Sir Isaac Newton was born in 1643 and became a mathematician, physicist, and astronomer. You’re probably familiar with the story of Newton coming up with the concept of gravity when he sat under an apple tree and an apple fell on his head. Before him, other physicists, like Galileo and Kepler, studied the cosmos and how the planets moved. However, they didn’t quite understand why those cosmic bodies moved in the way they do. Even though the concept of gravity seems so simple today, no one really understood why gravity existed or how it functioned.
It was Newton who discovered the mathematical rules for how things move. This revolutionized the way we understand motion and the physical universe. The rules that Newton came up with, Newton’s laws of motion and the universal law of gravitation, first appeared in his 1687 book Principia.

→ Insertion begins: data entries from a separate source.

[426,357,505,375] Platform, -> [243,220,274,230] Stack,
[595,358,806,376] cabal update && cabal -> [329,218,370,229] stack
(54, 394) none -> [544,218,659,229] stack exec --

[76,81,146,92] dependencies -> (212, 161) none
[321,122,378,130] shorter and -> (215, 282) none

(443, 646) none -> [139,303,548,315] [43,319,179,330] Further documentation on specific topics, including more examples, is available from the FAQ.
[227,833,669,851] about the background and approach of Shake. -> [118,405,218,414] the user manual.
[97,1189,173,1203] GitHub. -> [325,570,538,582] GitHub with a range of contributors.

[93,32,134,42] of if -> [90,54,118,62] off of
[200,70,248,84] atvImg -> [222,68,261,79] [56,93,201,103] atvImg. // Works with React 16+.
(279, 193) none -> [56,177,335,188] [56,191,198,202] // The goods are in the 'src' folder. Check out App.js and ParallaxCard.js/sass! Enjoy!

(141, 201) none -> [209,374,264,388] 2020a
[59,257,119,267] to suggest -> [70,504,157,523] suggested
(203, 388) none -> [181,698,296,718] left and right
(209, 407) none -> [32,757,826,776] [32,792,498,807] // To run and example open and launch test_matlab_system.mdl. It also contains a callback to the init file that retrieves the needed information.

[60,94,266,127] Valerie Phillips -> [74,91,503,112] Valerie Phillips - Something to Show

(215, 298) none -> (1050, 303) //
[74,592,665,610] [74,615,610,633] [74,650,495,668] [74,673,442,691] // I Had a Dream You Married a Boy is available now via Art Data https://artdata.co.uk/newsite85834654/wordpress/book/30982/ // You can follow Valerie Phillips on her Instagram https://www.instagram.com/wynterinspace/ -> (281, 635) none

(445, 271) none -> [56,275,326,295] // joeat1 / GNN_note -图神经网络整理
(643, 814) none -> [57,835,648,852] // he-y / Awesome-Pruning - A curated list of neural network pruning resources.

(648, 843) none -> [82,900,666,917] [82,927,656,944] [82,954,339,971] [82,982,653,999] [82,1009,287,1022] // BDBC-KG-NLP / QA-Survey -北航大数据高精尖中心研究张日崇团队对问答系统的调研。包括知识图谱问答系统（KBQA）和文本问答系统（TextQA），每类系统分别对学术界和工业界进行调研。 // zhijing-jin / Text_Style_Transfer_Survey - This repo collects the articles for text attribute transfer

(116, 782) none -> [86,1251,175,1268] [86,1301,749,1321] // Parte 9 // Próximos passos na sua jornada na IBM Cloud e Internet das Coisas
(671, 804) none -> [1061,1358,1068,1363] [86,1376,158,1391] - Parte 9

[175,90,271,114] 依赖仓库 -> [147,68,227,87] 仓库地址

Even more than 300 years later, Newton’s laws are essential to understanding how the world works. Engineers use them to design cars, airplanes, and bridges. Astronomers use them to understand the motion of planets, stars, and even galaxies. Astronauts use them to launch rockets and explore space. Even video game developers use them to design realistic motion. Everything, from the motion of molecules, to how you ride a skateboard, to the orbits of planets around their stars, make use of Newton’s laws of motion. So, what are they?
Newton’s First Law
An object at rest stays at rest, and an object in motion stays in motion, unless an external force acts upon it.
Newton’s Second Law
The net force acting on an object is equal to its mass times its acceleration.
Newton’s Third Law
For every action, there is an equal and opposite reaction.
To a physicist, these terms are second nature. But what do words and phrases, like “an external force,” “net force,” or even “action” mean in terms of physics? Starting with Newton’s first law, let’s discuss what everything actually means.
Newton’s First Law of Motion
An object at rest stays at rest, and an object in motion stays in motion, unless an external force acts upon it.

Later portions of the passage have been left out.